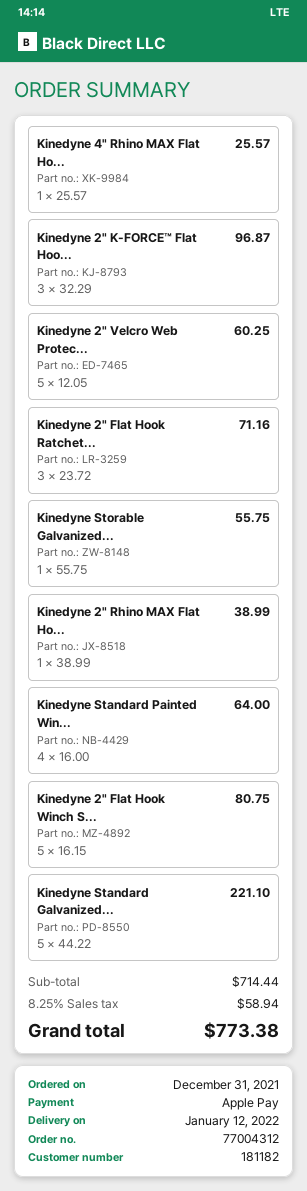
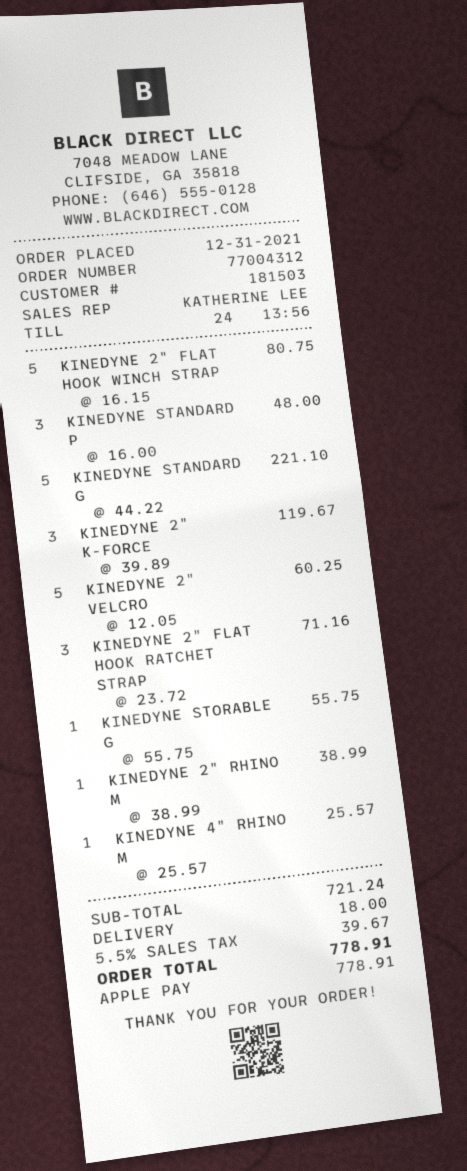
customer number: 181182 -> 181503
Kinedyne 2" K-FORCE™ Flat Hoo...: 3 x 32.29 = 96.87 -> 3 x 39.89 = 119.67
Kinedyne Standard Painted Win...: 4 x 16.00 = 64.00 -> 3 x 16.00 = 48.00
subtotal: 714.44 -> 721.24
shipping: none -> 18.00
tax: 8.25% = 58.94 -> 5.5% = 39.67
total: 773.38 -> 778.91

What the exercise asks
Repeat, exactly and only, the lines above from the one containing "Kinedyne Standard Painted" through the end of the material.

Result
Kinedyne Standard Painted Win...: 4 x 16.00 = 64.00 -> 3 x 16.00 = 48.00
subtotal: 714.44 -> 721.24
shipping: none -> 18.00
tax: 8.25% = 58.94 -> 5.5% = 39.67
total: 773.38 -> 778.91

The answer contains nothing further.